What you have to do:
Scan the records for the word "Вестник". Report each line where it occurs.

Records from a dataset:
--------

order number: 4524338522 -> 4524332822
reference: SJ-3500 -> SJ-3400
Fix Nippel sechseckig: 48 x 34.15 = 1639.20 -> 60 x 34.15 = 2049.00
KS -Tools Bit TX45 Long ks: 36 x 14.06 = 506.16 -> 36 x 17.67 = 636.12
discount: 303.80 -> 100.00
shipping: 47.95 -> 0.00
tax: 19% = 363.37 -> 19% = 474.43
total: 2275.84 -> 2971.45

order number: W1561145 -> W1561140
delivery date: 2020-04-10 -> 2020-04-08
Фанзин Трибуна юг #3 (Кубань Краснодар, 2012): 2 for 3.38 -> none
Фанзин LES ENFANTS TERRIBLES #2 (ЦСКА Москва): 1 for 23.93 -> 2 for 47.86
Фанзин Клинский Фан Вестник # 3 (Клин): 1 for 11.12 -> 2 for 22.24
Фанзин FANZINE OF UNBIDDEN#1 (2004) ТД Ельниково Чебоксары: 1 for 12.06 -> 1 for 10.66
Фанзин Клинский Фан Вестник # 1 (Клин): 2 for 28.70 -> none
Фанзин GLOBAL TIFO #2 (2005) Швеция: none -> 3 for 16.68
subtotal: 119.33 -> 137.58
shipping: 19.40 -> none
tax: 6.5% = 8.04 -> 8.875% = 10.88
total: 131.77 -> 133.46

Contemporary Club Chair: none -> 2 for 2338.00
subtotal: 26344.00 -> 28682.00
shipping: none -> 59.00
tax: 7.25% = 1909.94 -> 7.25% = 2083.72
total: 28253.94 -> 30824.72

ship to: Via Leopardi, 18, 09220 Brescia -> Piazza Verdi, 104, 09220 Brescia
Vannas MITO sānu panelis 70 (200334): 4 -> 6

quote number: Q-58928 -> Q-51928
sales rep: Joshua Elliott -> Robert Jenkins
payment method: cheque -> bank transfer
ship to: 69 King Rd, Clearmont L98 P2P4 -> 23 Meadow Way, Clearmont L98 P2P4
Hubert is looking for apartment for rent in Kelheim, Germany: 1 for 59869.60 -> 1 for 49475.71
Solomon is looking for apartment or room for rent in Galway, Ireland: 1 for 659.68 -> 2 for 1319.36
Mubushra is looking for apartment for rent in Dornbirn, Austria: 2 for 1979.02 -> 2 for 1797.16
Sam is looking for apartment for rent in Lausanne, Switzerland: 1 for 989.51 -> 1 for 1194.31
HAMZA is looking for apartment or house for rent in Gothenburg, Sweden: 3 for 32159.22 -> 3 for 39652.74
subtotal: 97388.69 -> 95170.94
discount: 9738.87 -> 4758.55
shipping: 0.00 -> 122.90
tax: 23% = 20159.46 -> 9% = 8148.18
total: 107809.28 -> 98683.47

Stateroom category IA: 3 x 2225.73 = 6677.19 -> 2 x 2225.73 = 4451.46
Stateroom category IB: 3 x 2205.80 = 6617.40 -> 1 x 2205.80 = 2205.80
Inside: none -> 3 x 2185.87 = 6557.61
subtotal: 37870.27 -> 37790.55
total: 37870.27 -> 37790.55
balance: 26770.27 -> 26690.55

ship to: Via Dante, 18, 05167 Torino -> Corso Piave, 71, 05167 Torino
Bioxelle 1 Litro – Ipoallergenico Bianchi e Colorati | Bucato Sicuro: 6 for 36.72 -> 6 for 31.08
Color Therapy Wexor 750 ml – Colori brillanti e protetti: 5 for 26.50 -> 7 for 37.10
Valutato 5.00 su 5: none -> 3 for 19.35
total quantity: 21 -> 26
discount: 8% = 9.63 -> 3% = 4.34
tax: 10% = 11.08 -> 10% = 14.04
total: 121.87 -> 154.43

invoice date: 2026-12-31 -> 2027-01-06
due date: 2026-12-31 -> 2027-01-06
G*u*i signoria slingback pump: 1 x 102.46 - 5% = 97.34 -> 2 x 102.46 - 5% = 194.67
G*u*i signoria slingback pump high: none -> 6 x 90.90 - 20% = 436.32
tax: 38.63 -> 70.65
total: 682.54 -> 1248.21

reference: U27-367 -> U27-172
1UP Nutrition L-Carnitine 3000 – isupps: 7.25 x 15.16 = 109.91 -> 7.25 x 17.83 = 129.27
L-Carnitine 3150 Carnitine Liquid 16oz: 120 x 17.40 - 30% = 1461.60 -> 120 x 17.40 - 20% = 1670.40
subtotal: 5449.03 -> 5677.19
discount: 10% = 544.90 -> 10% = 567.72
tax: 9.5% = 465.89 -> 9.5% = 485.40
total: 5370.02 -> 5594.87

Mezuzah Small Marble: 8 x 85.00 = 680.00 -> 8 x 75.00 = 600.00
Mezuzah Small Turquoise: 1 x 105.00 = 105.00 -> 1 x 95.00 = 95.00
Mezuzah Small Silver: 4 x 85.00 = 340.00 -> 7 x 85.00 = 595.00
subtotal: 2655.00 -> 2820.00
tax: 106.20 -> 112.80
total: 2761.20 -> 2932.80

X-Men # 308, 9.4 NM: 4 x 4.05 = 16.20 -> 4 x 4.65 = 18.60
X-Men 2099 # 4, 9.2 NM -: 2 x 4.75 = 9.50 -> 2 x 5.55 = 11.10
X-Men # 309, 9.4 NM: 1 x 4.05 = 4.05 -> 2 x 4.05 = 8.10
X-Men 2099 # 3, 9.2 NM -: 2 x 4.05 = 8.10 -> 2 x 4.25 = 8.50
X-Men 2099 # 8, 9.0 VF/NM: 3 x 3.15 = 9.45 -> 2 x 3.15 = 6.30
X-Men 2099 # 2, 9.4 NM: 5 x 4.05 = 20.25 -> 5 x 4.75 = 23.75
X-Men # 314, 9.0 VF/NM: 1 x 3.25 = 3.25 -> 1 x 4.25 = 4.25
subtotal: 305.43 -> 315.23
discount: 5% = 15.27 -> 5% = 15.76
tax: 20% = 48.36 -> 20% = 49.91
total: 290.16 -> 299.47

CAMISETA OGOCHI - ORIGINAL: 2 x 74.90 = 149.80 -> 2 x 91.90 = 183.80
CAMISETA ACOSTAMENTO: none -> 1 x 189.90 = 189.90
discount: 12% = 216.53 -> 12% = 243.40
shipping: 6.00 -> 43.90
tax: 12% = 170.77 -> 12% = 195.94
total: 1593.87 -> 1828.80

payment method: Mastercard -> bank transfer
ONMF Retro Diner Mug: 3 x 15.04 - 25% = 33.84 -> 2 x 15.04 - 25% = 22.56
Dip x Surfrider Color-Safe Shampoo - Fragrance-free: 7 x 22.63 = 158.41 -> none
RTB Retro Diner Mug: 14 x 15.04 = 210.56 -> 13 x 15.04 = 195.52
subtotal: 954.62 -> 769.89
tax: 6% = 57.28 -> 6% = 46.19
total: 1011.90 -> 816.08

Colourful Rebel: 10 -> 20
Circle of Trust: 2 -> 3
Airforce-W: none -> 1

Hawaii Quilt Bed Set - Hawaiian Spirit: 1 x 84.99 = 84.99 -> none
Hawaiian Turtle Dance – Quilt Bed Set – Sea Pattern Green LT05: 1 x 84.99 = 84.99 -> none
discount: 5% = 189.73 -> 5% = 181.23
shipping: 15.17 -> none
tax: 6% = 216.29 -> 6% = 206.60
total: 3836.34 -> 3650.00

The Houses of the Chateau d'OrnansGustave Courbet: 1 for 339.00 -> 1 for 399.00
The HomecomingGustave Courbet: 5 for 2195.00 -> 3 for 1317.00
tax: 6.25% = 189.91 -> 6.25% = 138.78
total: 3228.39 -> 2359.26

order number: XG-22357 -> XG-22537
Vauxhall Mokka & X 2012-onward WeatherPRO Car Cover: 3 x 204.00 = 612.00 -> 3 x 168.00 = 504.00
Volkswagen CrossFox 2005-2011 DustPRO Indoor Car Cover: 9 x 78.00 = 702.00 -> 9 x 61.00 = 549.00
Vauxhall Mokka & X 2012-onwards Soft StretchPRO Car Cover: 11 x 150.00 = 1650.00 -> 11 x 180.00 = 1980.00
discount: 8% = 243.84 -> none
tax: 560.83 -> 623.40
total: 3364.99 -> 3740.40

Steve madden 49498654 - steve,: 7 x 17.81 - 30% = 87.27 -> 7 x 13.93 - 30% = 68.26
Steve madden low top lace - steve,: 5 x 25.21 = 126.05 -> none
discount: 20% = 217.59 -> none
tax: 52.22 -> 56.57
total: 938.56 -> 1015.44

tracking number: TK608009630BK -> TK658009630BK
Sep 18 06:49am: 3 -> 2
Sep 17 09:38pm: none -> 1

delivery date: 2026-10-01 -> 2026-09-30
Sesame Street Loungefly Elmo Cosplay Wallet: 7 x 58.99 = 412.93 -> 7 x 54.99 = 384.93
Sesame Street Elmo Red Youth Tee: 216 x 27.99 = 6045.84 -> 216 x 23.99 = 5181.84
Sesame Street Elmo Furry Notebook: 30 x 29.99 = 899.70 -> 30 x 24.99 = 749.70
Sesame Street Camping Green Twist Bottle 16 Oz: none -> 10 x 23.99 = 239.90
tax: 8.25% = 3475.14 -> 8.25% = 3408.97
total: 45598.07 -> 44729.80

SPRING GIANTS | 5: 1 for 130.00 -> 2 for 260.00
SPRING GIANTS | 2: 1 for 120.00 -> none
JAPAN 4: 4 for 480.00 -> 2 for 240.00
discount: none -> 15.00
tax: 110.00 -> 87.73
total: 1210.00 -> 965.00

--------

Answer section:
Фанзин Клинский Фан Вестник # 3 (Клин): 1 for 11.12 -> 2 for 22.24
Фанзин Клинский Фан Вестник # 1 (Клин): 2 for 28.70 -> none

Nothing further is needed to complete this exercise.